🤖 AI Summary
To address incomplete Pareto-frontier coverage and the lack of preference-customized policies in multi-objective reinforcement learning (MORL), this paper proposes PSL-MORL: a decomposition-based framework introducing the first hypernetwork-driven Pareto-set learning paradigm, which efficiently generates dedicated policy-network parameters for arbitrary scalarization weights. The framework is algorithm-agnostic, seamlessly integrating with diverse RL backbones. We provide theoretical guarantees on its enhanced model capacity and Pareto optimality. Empirical evaluation across multiple benchmark tasks demonstrates substantial improvements—+12.7% in Hypervolume and −38.5% in Sparsity—enabling high-density, preference-aware, and scalable Pareto-policy generation. PSL-MORL consistently outperforms state-of-the-art methods across all metrics, establishing new performance frontiers in MORL.
📝 Abstract
Multi-objective decision-making problems have emerged in numerous real-world scenarios, such as video games, navigation and robotics. Considering the clear advantages of Reinforcement Learning (RL) in optimizing decision-making processes, researchers have delved into the development of Multi-Objective RL (MORL) methods for solving multi-objective decision problems. However, previous methods either cannot obtain the entire Pareto front, or employ only a single policy network for all the preferences over multiple objectives, which may not produce personalized solutions for each preference.
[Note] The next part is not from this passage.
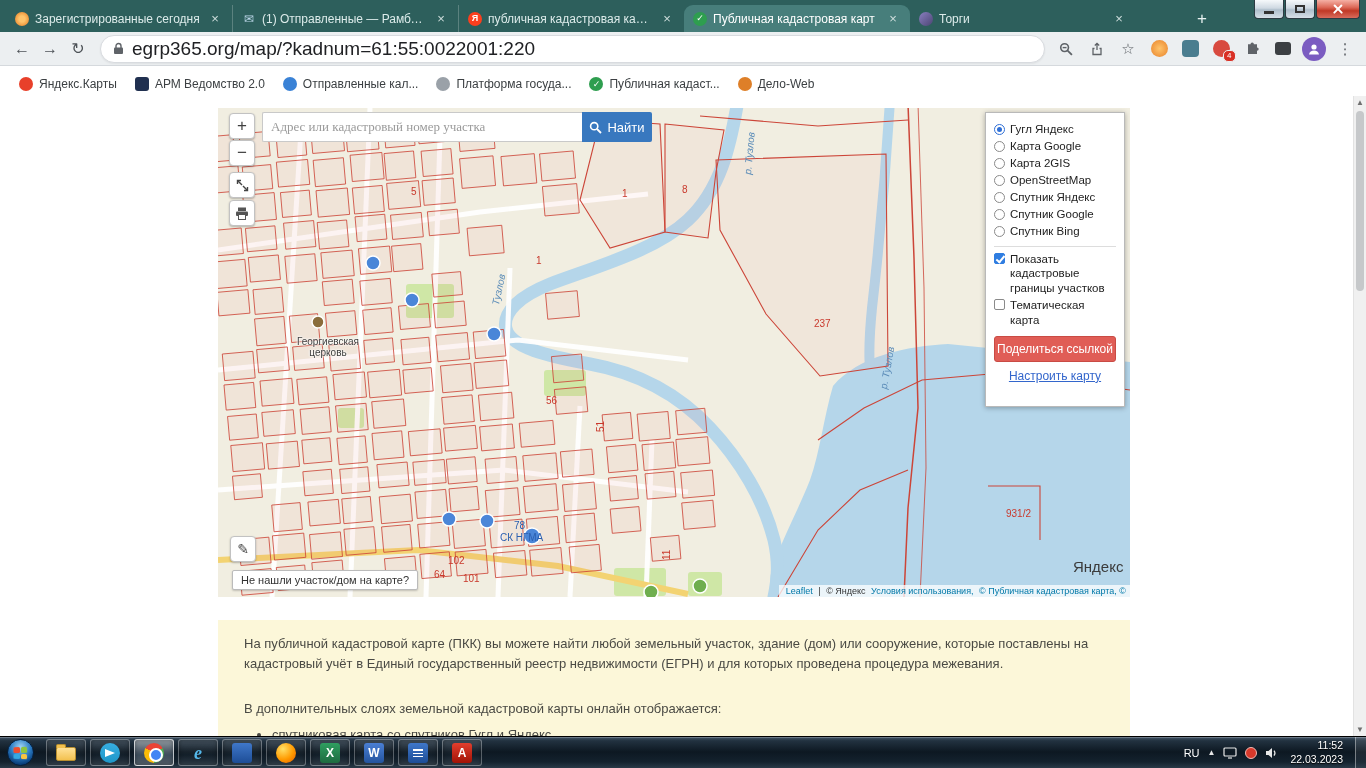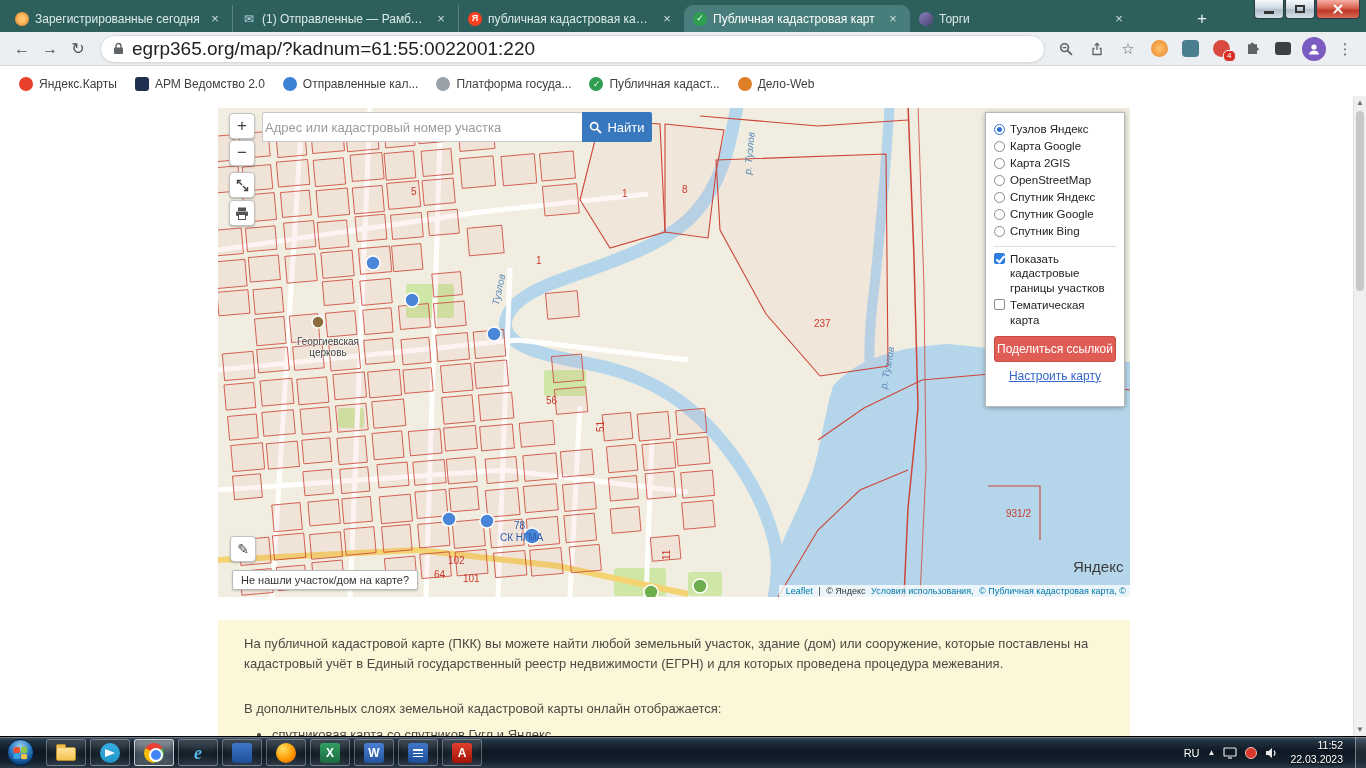"Адрес или кадастровый номер участка" .search-input { font-family: Liberation Sans, sans-serif -> Liberation Serif, serif; padding: 0 2px -> 0 8px }
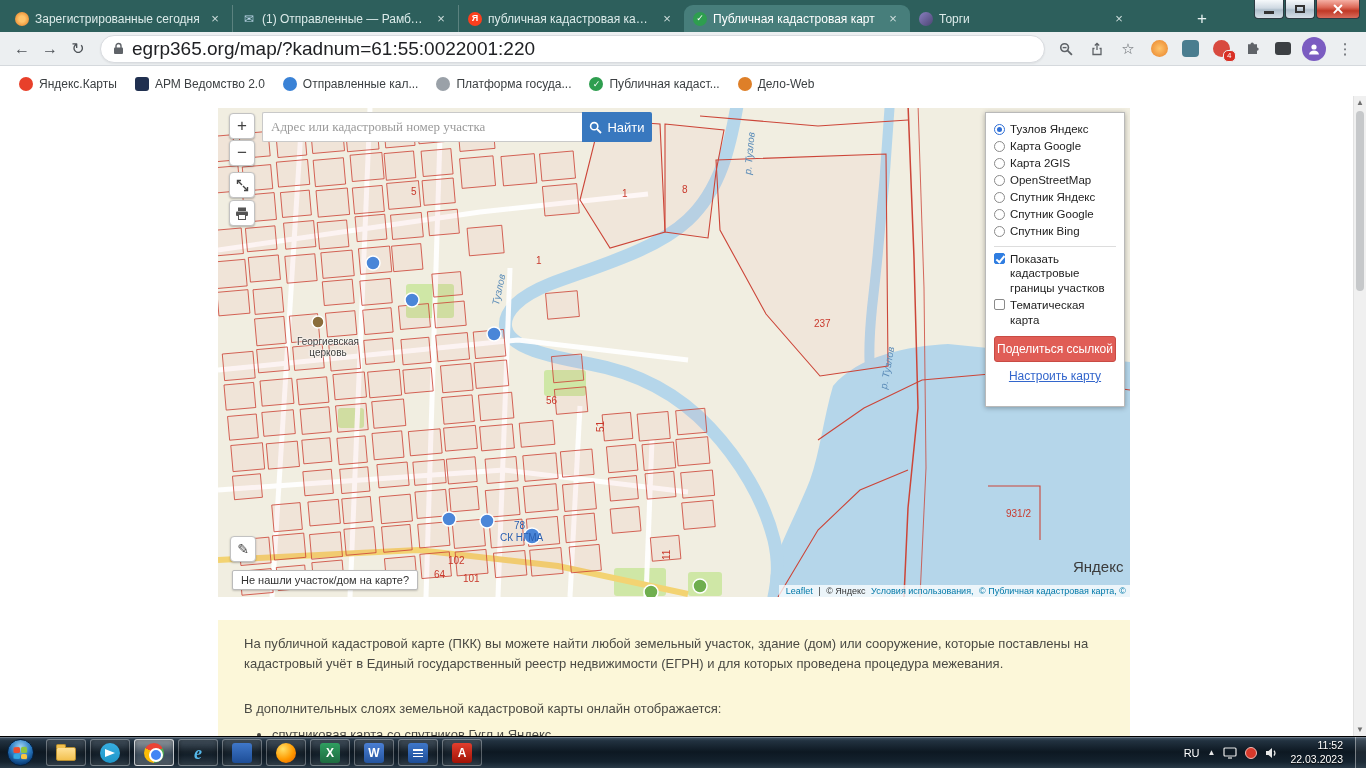"Тузлов Яндекс" span.radio-label { text: Тузлов -> Гугл }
To address these limitations, we propose a novel decomposition-based framework for MORL, Pareto Set Learning for MORL (PSL-MORL), that harnesses the generation capability of hypernetwork to produce the parameters of the policy network for each decomposition weight, generating relatively distinct policies for various scalarized subproblems with high efficiency. PSL-MORL is a general framework, which is compatible for any RL algorithm. The theoretical result guarantees the superiority of the model capacity of PSL-MORL and the optimality of the obtained policy network. Through extensive experiments on diverse benchmarks, we demonstrate the effectiveness of PSL-MORL in achieving dense coverage of the Pareto front, significantly outperforming state-of-the-art MORL methods in the hypervolume and sparsity indicators.